══ Input material

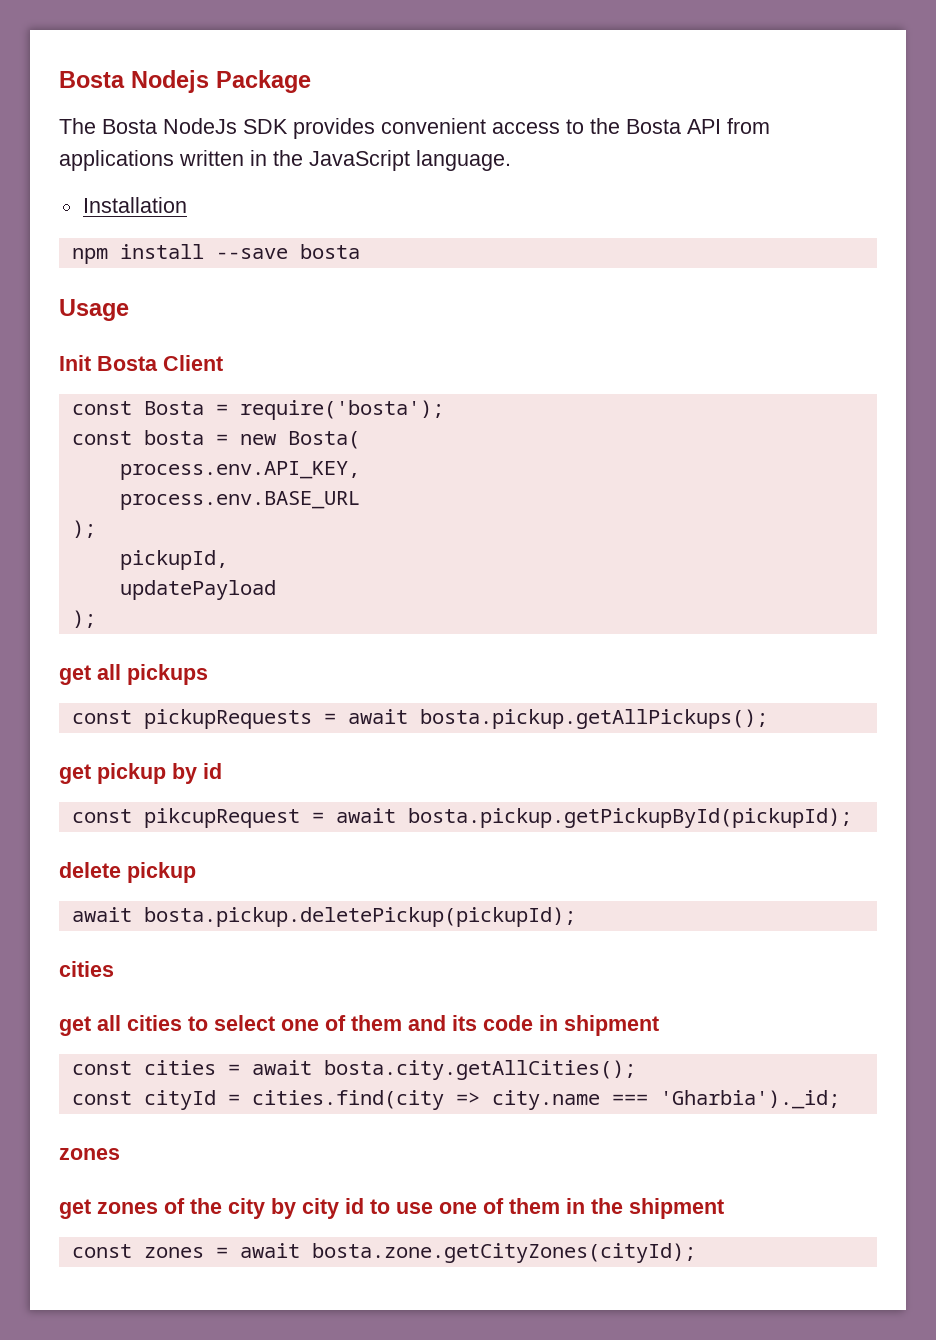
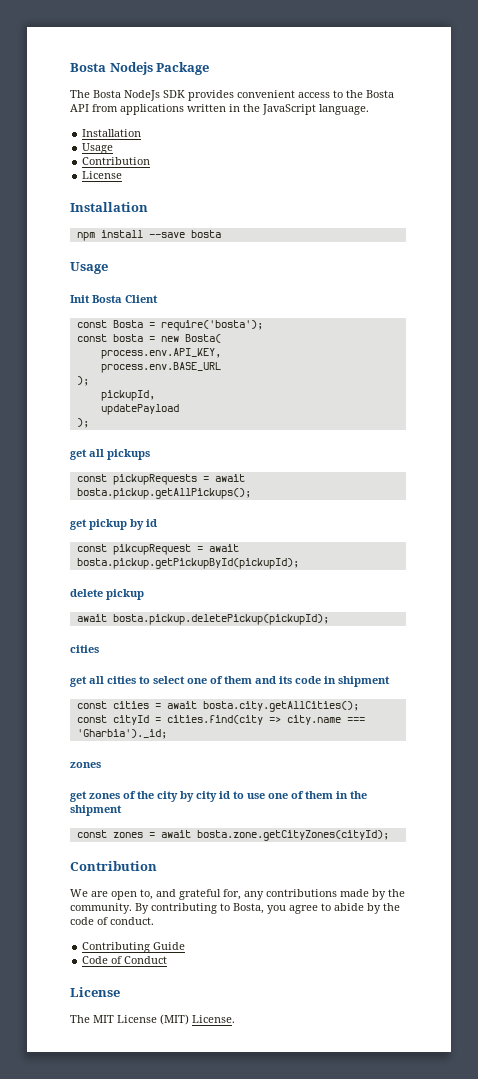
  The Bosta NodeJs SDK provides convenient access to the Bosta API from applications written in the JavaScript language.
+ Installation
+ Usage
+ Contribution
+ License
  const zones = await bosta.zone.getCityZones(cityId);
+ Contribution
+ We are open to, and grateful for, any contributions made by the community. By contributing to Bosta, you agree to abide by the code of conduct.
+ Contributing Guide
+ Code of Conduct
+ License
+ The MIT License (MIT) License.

════

■ **Exercise requirements**
Please reproduce the data above word for word, skipping all images.

■ **Solution below**
  The Bosta NodeJs SDK provides convenient access to the Bosta API from applications written in the JavaScript language.
+ Installation
+ Usage
+ Contribution
+ License
  const zones = await bosta.zone.getCityZones(cityId);
+ Contribution
+ We are open to, and grateful for, any contributions made by the community. By contributing to Bosta, you agree to abide by the code of conduct.
+ Contributing Guide
+ Code of Conduct
+ License
+ The MIT License (MIT) License.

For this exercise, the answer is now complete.